ENTRIES SUPPLIED >>
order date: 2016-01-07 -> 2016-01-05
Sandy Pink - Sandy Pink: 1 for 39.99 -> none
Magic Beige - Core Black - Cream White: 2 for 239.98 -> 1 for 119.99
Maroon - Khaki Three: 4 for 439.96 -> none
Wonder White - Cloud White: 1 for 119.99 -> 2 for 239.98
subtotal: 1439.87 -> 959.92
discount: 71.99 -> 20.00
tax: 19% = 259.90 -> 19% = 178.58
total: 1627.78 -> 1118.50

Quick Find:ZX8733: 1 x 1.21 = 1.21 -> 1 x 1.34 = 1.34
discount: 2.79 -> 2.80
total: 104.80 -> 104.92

==

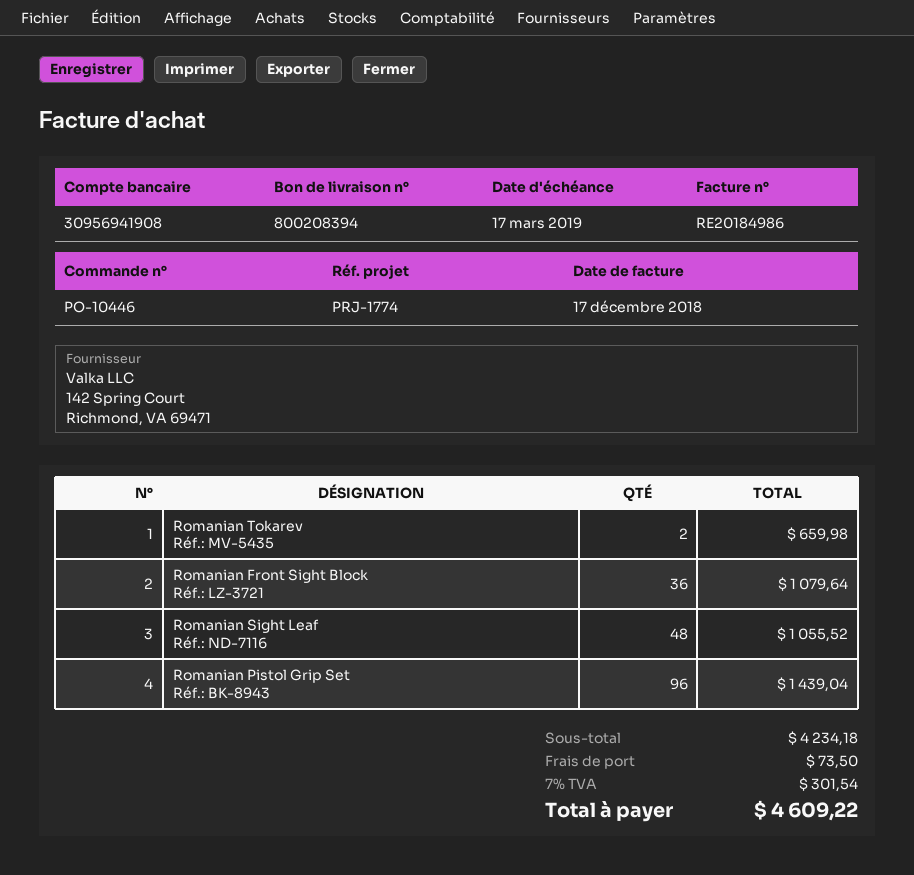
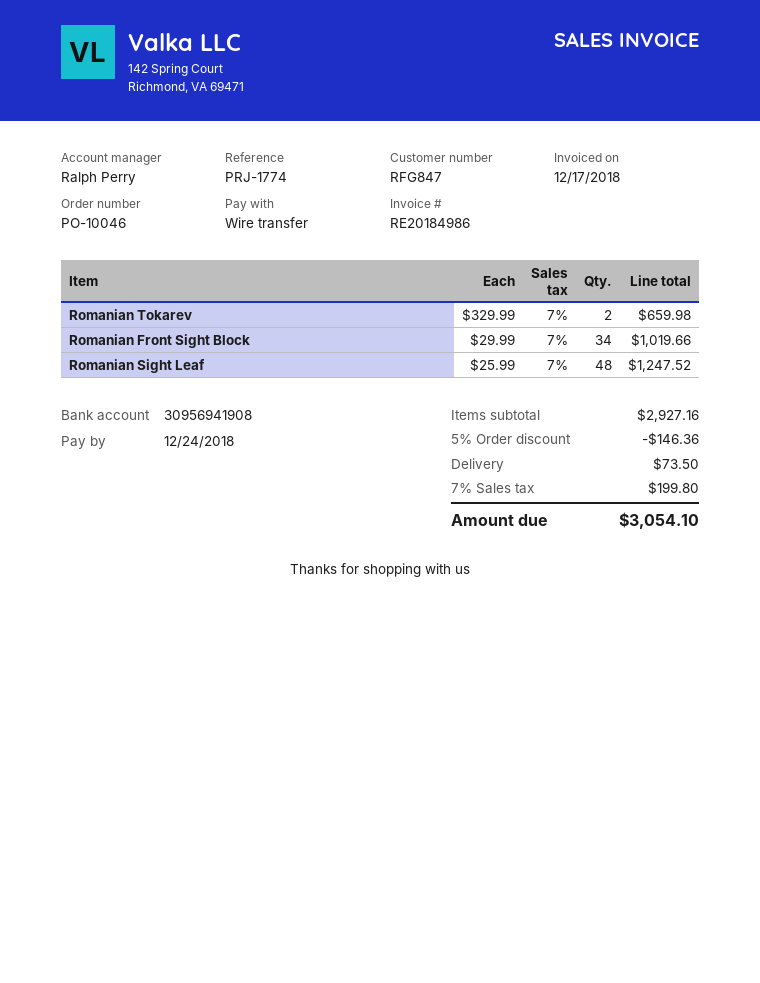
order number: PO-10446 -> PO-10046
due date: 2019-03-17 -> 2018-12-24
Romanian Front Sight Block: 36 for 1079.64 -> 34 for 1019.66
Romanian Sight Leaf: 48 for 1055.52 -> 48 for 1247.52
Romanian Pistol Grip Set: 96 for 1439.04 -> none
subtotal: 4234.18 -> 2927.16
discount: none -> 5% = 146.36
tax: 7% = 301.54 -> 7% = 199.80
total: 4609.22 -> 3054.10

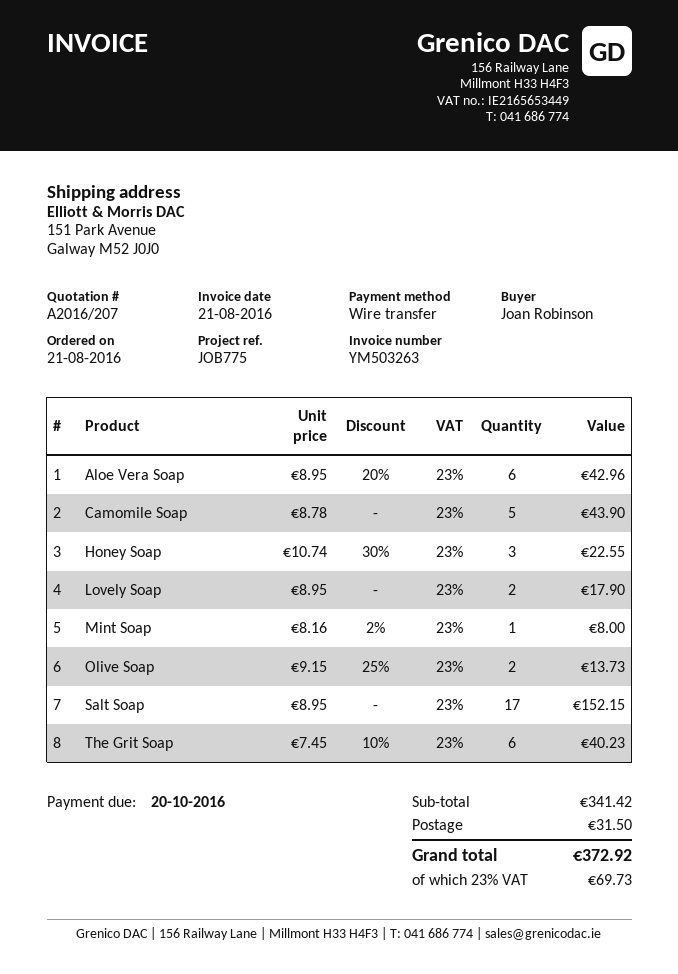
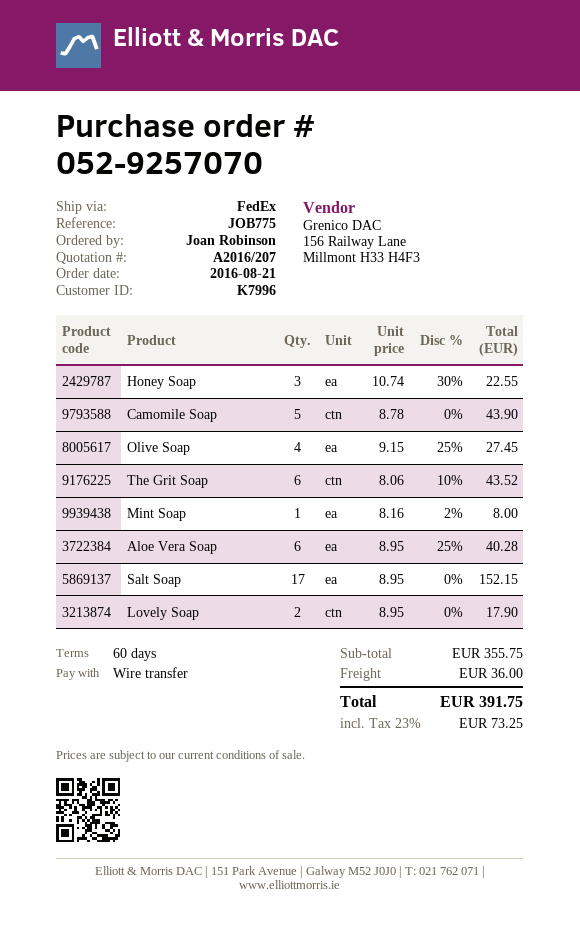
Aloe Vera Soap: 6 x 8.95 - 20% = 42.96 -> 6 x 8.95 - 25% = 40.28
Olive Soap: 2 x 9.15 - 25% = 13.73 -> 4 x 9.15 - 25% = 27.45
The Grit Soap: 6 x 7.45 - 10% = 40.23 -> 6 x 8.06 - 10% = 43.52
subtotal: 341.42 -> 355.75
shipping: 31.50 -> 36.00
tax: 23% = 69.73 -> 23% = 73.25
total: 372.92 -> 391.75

WORK ITEM >> What lines of the listing above hold "date"? Copy all of them.

RESPONSE TO THE TASK >>
order date: 2016-01-07 -> 2016-01-05
due date: 2019-03-17 -> 2018-12-24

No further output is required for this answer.